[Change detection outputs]
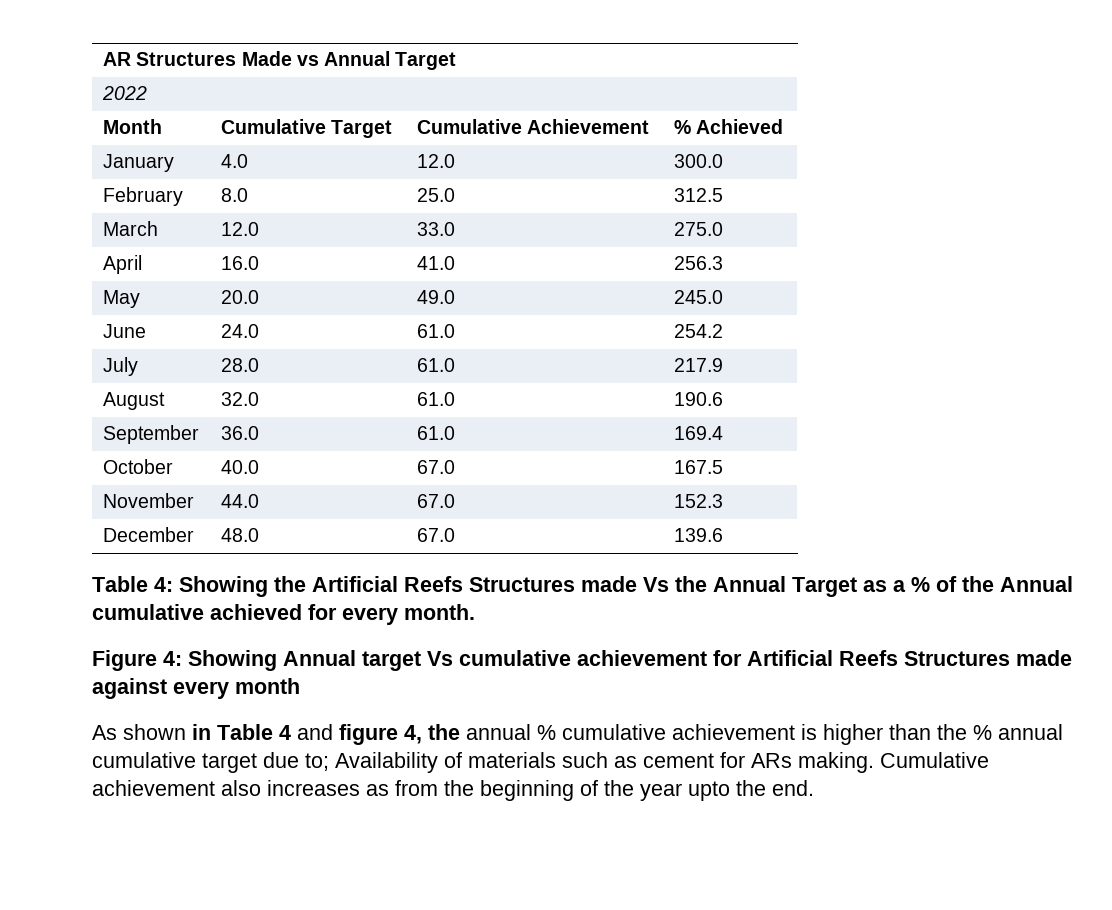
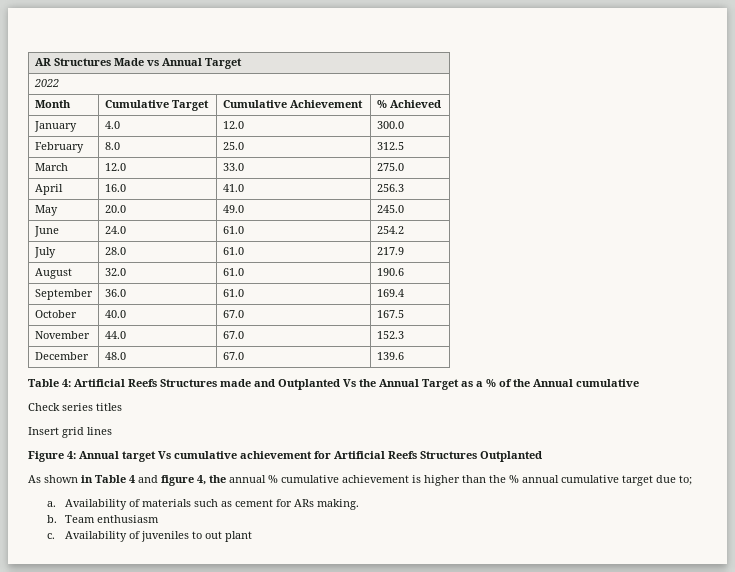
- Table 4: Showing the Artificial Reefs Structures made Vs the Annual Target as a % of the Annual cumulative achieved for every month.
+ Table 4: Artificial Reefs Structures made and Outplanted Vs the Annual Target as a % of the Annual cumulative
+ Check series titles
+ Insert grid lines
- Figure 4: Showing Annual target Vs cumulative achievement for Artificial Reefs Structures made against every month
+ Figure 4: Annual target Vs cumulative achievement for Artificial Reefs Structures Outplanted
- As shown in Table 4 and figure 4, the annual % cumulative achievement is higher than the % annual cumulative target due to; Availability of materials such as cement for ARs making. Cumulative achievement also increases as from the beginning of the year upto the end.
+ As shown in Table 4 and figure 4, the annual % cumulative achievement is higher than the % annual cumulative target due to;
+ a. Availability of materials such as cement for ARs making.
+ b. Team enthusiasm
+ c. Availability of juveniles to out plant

Exercise description
Beginning with the line that holds "- As shown in", please give again each line exactly until the records end, and include that final line.

Result of this exercise
- As shown in Table 4 and figure 4, the annual % cumulative achievement is higher than the % annual cumulative target due to; Availability of materials such as cement for ARs making. Cumulative achievement also increases as from the beginning of the year upto the end.
+ As shown in Table 4 and figure 4, the annual % cumulative achievement is higher than the % annual cumulative target due to;
+ a. Availability of materials such as cement for ARs making.
+ b. Team enthusiasm
+ c. Availability of juveniles to out plant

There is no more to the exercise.